#### DATASET EXTRACT:
---------------
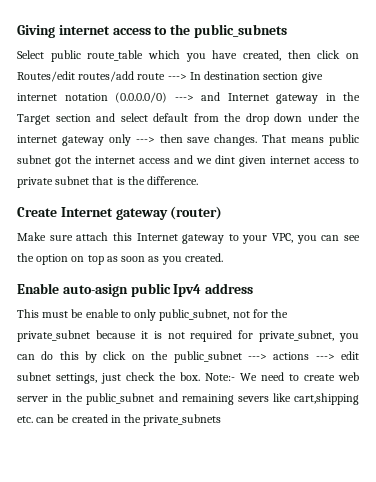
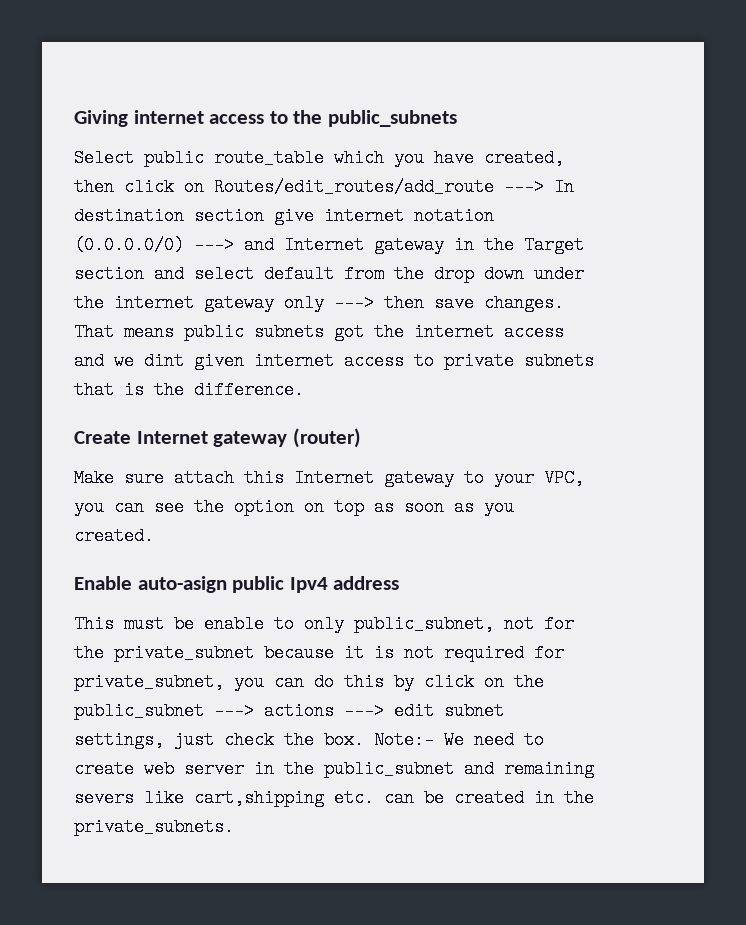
- Select public route_table which you have created, then click on Routes/edit routes/add route ---> In destination section give internet notation (0.0.0.0/0) ---> and Internet gateway in the Target section and select default from the drop down under the internet gateway only ---> then save changes.
+ Select public route_table which you have created, then click on Routes/edit_routes/add_route ---> In destination section give internet notation (0.0.0.0/0) ---> and Internet gateway in the Target section and select default from the drop down under the internet gateway only ---> then save changes.
- That means public subnet got the internet access and we dint given internet access to private subnet that is the difference.
+ That means public subnets got the internet access and we dint given internet access to private subnets that is the difference.
- Note:- We need to create web server in the public_subnet and remaining severs like cart,shipping etc. can be created in the private_subnets
+ Note:- We need to create web server in the public_subnet and remaining severs like cart,shipping etc. can be created in the private_subnets.

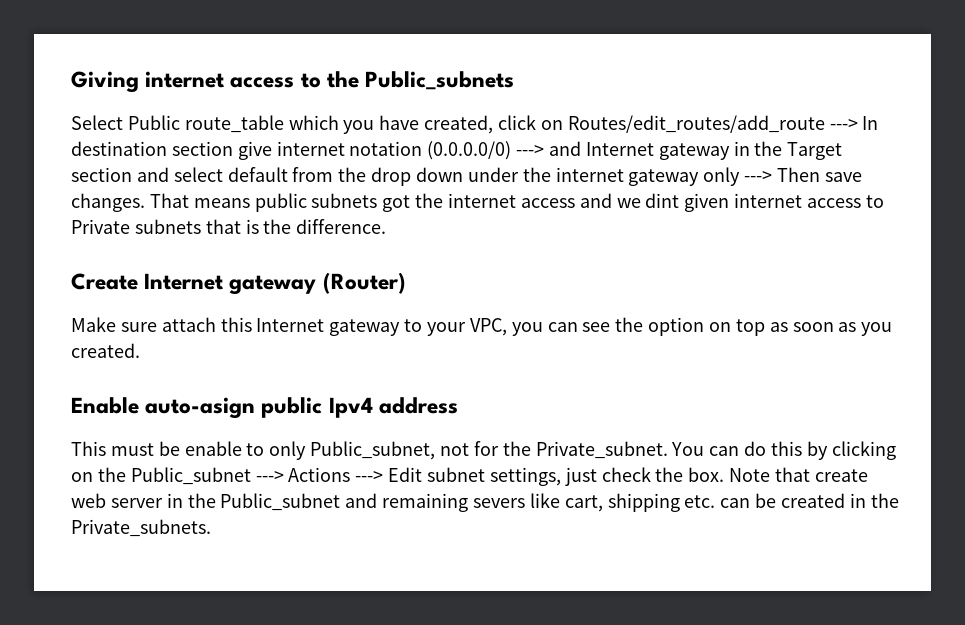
- Giving internet access to the public_subnets
+ Giving internet access to the Public_subnets
- Select public route_table which you have created, then click on Routes/edit_routes/add_route ---> In destination section give internet notation (0.0.0.0/0) ---> and Internet gateway in the Target section and select default from the drop down under the internet gateway only ---> then save changes.
+ Select Public route_table which you have created, click on Routes/edit_routes/add_route ---> In destination section give internet notation (0.0.0.0/0) ---> and Internet gateway in the Target section and select default from the drop down under the internet gateway only ---> Then save changes.
- That means public subnets got the internet access and we dint given internet access to private subnets that is the difference.
+ That means public subnets got the internet access and we dint given internet access to Private subnets that is the difference.
- Create Internet gateway (router)
+ Create Internet gateway (Router)
- This must be enable to only public_subnet, not for the private_subnet because it is not required for private_subnet, you can do this by click on the public_subnet ---> actions ---> edit subnet settings, just check the box.
+ This must be enable to only Public_subnet, not for the Private_subnet. You can do this by clicking on the Public_subnet ---> Actions ---> Edit subnet settings, just check the box.
- Note:- We need to create web server in the public_subnet and remaining severs like cart,shipping etc. can be created in the private_subnets.
+ Note that create web server in the Public_subnet and remaining severs like cart, shipping etc. can be created in the Private_subnets.

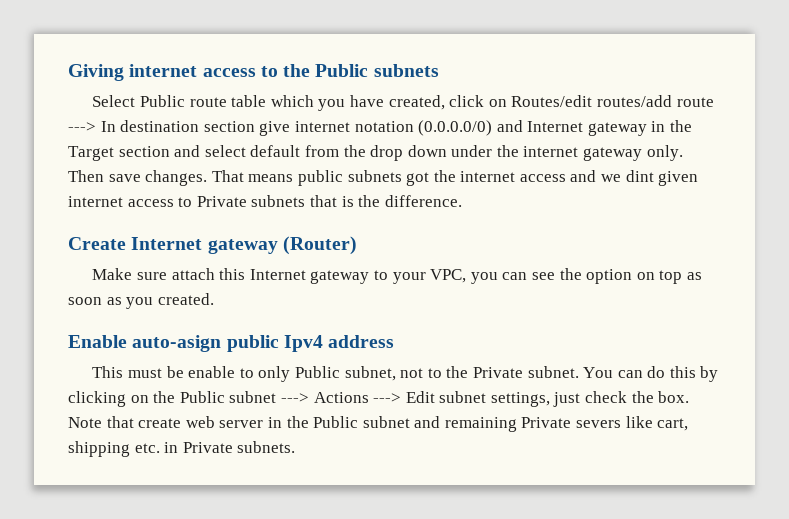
- Giving internet access to the Public_subnets
+ Giving internet access to the Public subnets
- Select Public route_table which you have created, click on Routes/edit_routes/add_route ---> In destination section give internet notation (0.0.0.0/0) ---> and Internet gateway in the Target section and select default from the drop down under the internet gateway only ---> Then save changes.
+ Select Public route table which you have created, click on Routes/edit routes/add route ---> In destination section give internet notation (0.0.0.0/0) and Internet gateway in the Target section and select default from the drop down under the internet gateway only. Then save changes.
- This must be enable to only Public_subnet, not for the Private_subnet.
+ This must be enable to only Public subnet, not to the Private subnet.
- You can do this by clicking on the Public_subnet ---> Actions ---> Edit subnet settings, just check the box.
+ You can do this by clicking on the Public subnet ---> Actions ---> Edit subnet settings, just check the box.
- Note that create web server in the Public_subnet and remaining severs like cart, shipping etc. can be created in the Private_subnets.
+ Note that create web server in the Public subnet and remaining Private severs like cart, shipping etc. in Private subnets.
---------------
#### WORK INSTRUCTIONS:
Should a record include a picture, drop the picture and write out the remainder exactly.

#### SOLUTION:
- Select public route_table which you have created, then click on Routes/edit routes/add route ---> In destination section give internet notation (0.0.0.0/0) ---> and Internet gateway in the Target section and select default from the drop down under the internet gateway only ---> then save changes.
+ Select public route_table which you have created, then click on Routes/edit_routes/add_route ---> In destination section give internet notation (0.0.0.0/0) ---> and Internet gateway in the Target section and select default from the drop down under the internet gateway only ---> then save changes.
- That means public subnet got the internet access and we dint given internet access to private subnet that is the difference.
+ That means public subnets got the internet access and we dint given internet access to private subnets that is the difference.
- Note:- We need to create web server in the public_subnet and remaining severs like cart,shipping etc. can be created in the private_subnets
+ Note:- We need to create web server in the public_subnet and remaining severs like cart,shipping etc. can be created in the private_subnets.

- Giving internet access to the public_subnets
+ Giving internet access to the Public_subnets
- Select public route_table which you have created, then click on Routes/edit_routes/add_route ---> In destination section give internet notation (0.0.0.0/0) ---> and Internet gateway in the Target section and select default from the drop down under the internet gateway only ---> then save changes.
+ Select Public route_table which you have created, click on Routes/edit_routes/add_route ---> In destination section give internet notation (0.0.0.0/0) ---> and Internet gateway in the Target section and select default from the drop down under the internet gateway only ---> Then save changes.
- That means public subnets got the internet access and we dint given internet access to private subnets that is the difference.
+ That means public subnets got the internet access and we dint given internet access to Private subnets that is the difference.
- Create Internet gateway (router)
+ Create Internet gateway (Router)
- This must be enable to only public_subnet, not for the private_subnet because it is not required for private_subnet, you can do this by click on the public_subnet ---> actions ---> edit subnet settings, just check the box.
+ This must be enable to only Public_subnet, not for the Private_subnet. You can do this by clicking on the Public_subnet ---> Actions ---> Edit subnet settings, just check the box.
- Note:- We need to create web server in the public_subnet and remaining severs like cart,shipping etc. can be created in the private_subnets.
+ Note that create web server in the Public_subnet and remaining severs like cart, shipping etc. can be created in the Private_subnets.

- Giving internet access to the Public_subnets
+ Giving internet access to the Public subnets
- Select Public route_table which you have created, click on Routes/edit_routes/add_route ---> In destination section give internet notation (0.0.0.0/0) ---> and Internet gateway in the Target section and select default from the drop down under the internet gateway only ---> Then save changes.
+ Select Public route table which you have created, click on Routes/edit routes/add route ---> In destination section give internet notation (0.0.0.0/0) and Internet gateway in the Target section and select default from the drop down under the internet gateway only. Then save changes.
- This must be enable to only Public_subnet, not for the Private_subnet.
+ This must be enable to only Public subnet, not to the Private subnet.
- You can do this by clicking on the Public_subnet ---> Actions ---> Edit subnet settings, just check the box.
+ You can do this by clicking on the Public subnet ---> Actions ---> Edit subnet settings, just check the box.
- Note that create web server in the Public_subnet and remaining severs like cart, shipping etc. can be created in the Private_subnets.
+ Note that create web server in the Public subnet and remaining Private severs like cart, shipping etc. in Private subnets.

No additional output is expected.